[[ Material provided open ]]
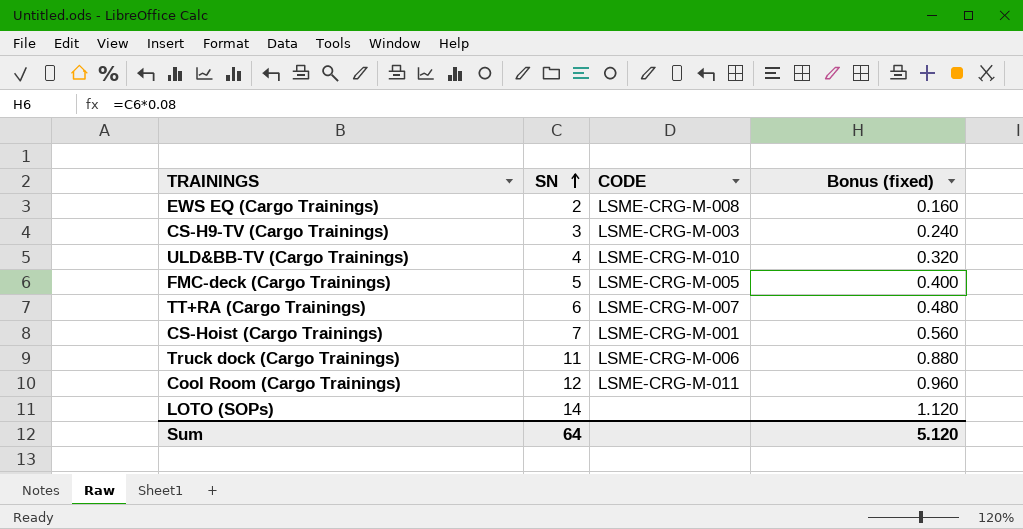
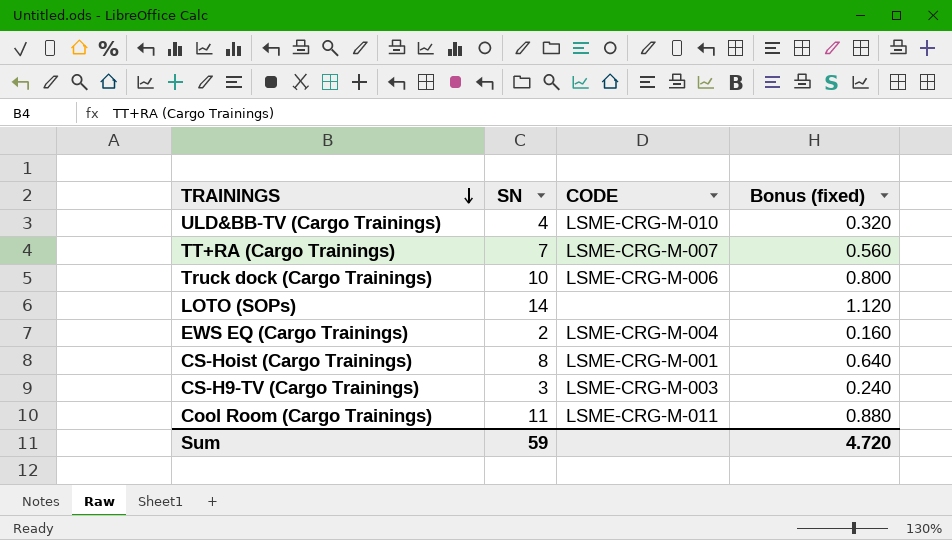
row order: SN ascending -> TRAININGS descending
row FMC-deck (Cargo Trainings): 5 | LSME-CRG-M-005 | 0.400 -> none
TT+RA (Cargo Trainings) | SN: 6 -> 7
TT+RA (Cargo Trainings) | Bonus (fixed): 0.480 -> 0.560
Truck dock (Cargo Trainings) | SN: 11 -> 10
Truck dock (Cargo Trainings) | Bonus (fixed): 0.880 -> 0.800
EWS EQ (Cargo Trainings) | CODE: LSME-CRG-M-008 -> LSME-CRG-M-004
CS-Hoist (Cargo Trainings) | SN: 7 -> 8
CS-Hoist (Cargo Trainings) | Bonus (fixed): 0.560 -> 0.640
Cool Room (Cargo Trainings) | SN: 12 -> 11
Cool Room (Cargo Trainings) | Bonus (fixed): 0.960 -> 0.880
Sum | SN: 64 -> 59
Sum | Bonus (fixed): 5.120 -> 4.720

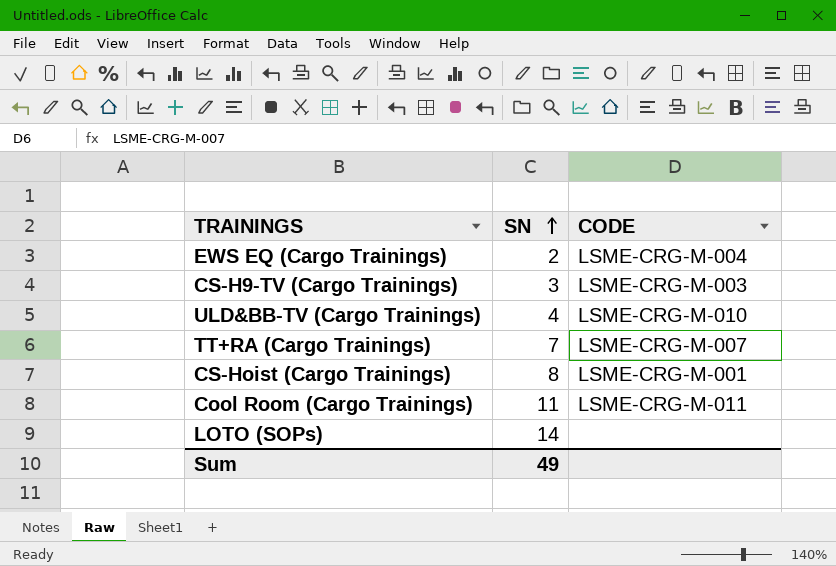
row order: TRAININGS descending -> SN ascending
column Bonus (fixed) | formula: [SN] * 0.08 -> none
row Truck dock (Cargo Trainings): 10 | LSME-CRG-M-006 | 0.800 -> none
Sum | SN: 59 -> 49

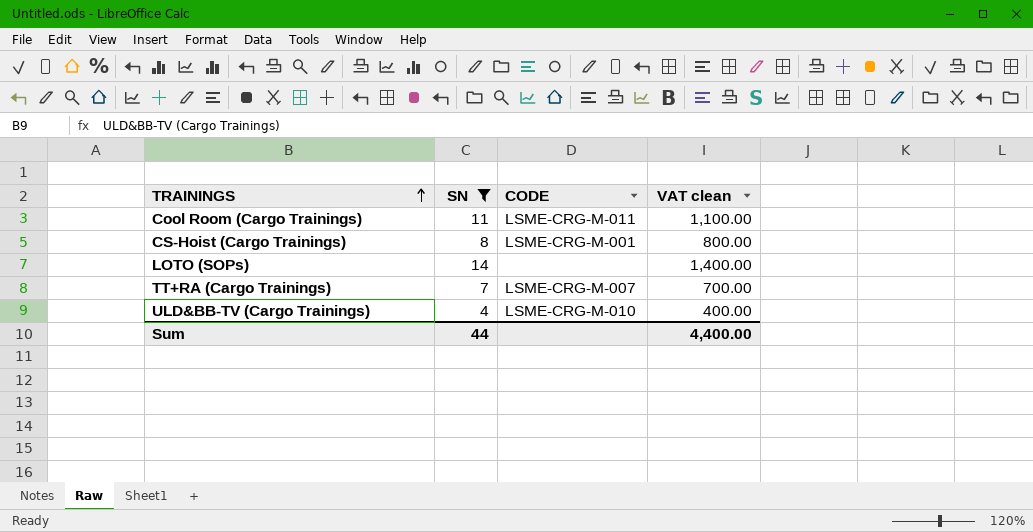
filter: none -> SN >= 4
row order: SN ascending -> TRAININGS ascending
column VAT clean | formula: none -> [SN] * 100
Sum | SN: 49 -> 44

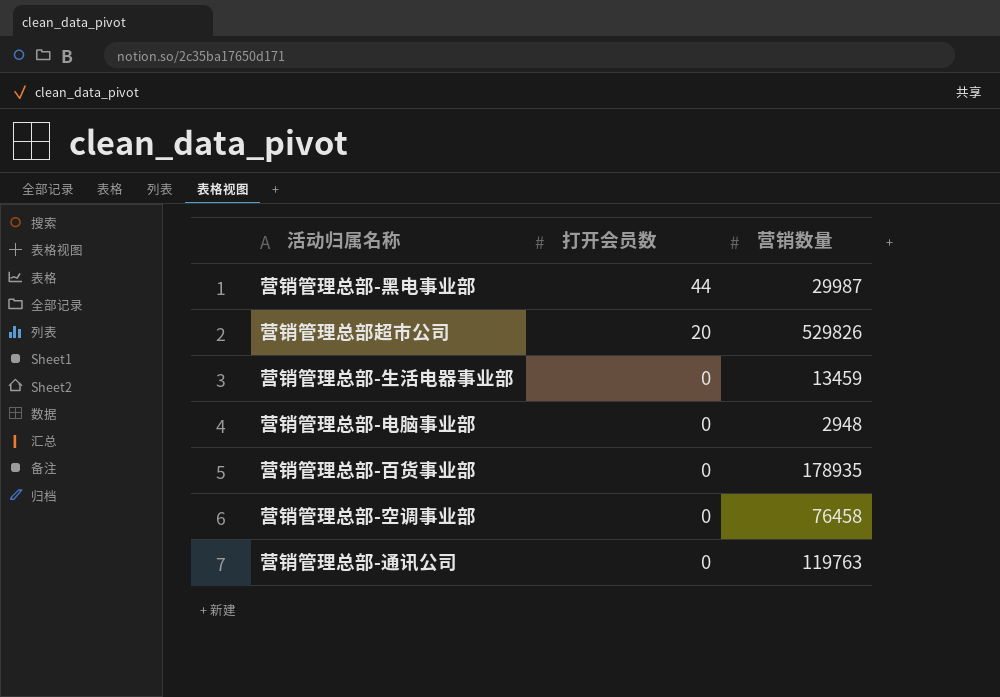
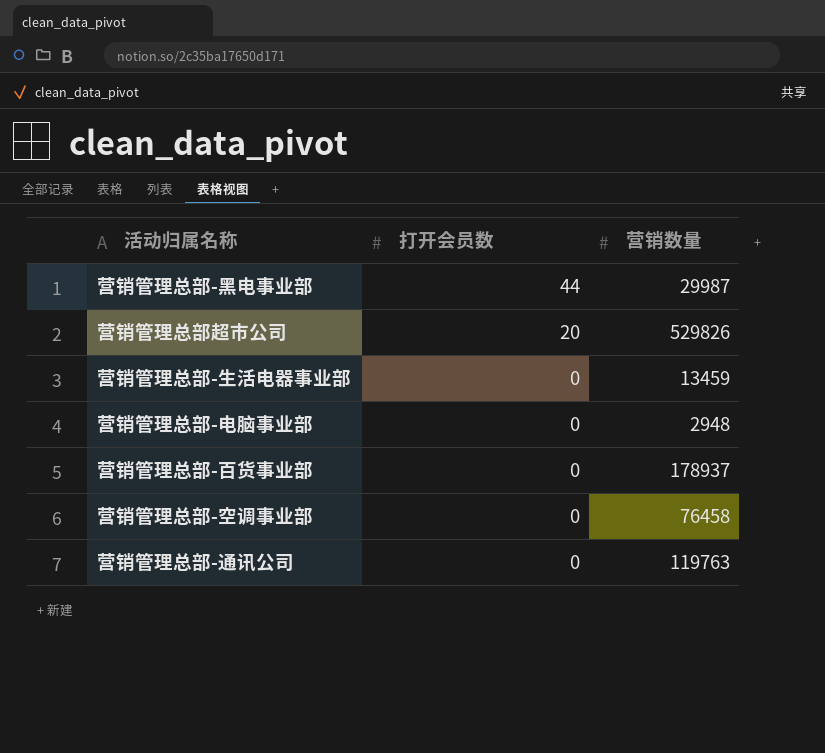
营销管理总部-百货事业部 | 营销数量: 178935 -> 178937

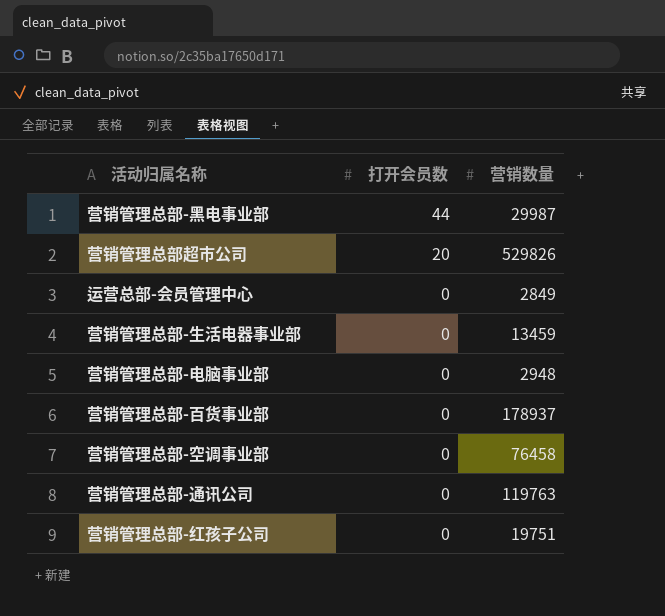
row 运营总部-会员管理中心: none -> 0 | 2849
row 营销管理总部-红孩子公司: none -> 0 | 19751

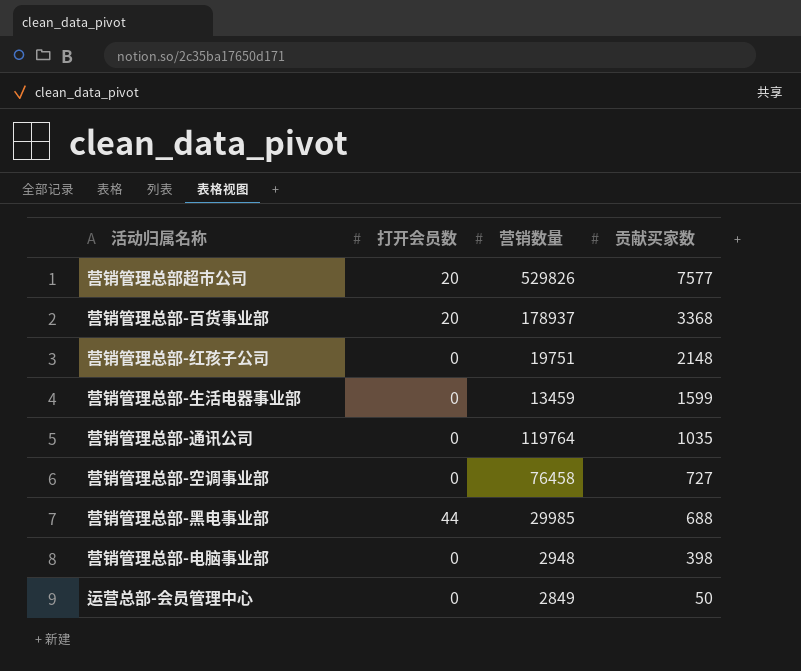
row order: 打开会员数 descending -> 贡献买家数 descending
column 贡献买家数 | position: none -> 4
营销管理总部-百货事业部 | 打开会员数: 0 -> 20
营销管理总部-通讯公司 | 营销数量: 119763 -> 119764
营销管理总部-黑电事业部 | 营销数量: 29987 -> 29985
[[ Material provided closed ]]
- [Work instruction]
Only the text of the entries above is to be given again, exactly, with the pictures left out.

- [Exercise output]
row order: SN ascending -> TRAININGS descending
row FMC-deck (Cargo Trainings): 5 | LSME-CRG-M-005 | 0.400 -> none
TT+RA (Cargo Trainings) | SN: 6 -> 7
TT+RA (Cargo Trainings) | Bonus (fixed): 0.480 -> 0.560
Truck dock (Cargo Trainings) | SN: 11 -> 10
Truck dock (Cargo Trainings) | Bonus (fixed): 0.880 -> 0.800
EWS EQ (Cargo Trainings) | CODE: LSME-CRG-M-008 -> LSME-CRG-M-004
CS-Hoist (Cargo Trainings) | SN: 7 -> 8
CS-Hoist (Cargo Trainings) | Bonus (fixed): 0.560 -> 0.640
Cool Room (Cargo Trainings) | SN: 12 -> 11
Cool Room (Cargo Trainings) | Bonus (fixed): 0.960 -> 0.880
Sum | SN: 64 -> 59
Sum | Bonus (fixed): 5.120 -> 4.720

row order: TRAININGS descending -> SN ascending
column Bonus (fixed) | formula: [SN] * 0.08 -> none
row Truck dock (Cargo Trainings): 10 | LSME-CRG-M-006 | 0.800 -> none
Sum | SN: 59 -> 49

filter: none -> SN >= 4
row order: SN ascending -> TRAININGS ascending
column VAT clean | formula: none -> [SN] * 100
Sum | SN: 49 -> 44

营销管理总部-百货事业部 | 营销数量: 178935 -> 178937

row 运营总部-会员管理中心: none -> 0 | 2849
row 营销管理总部-红孩子公司: none -> 0 | 19751

row order: 打开会员数 descending -> 贡献买家数 descending
column 贡献买家数 | position: none -> 4
营销管理总部-百货事业部 | 打开会员数: 0 -> 20
营销管理总部-通讯公司 | 营销数量: 119763 -> 119764
营销管理总部-黑电事业部 | 营销数量: 29987 -> 29985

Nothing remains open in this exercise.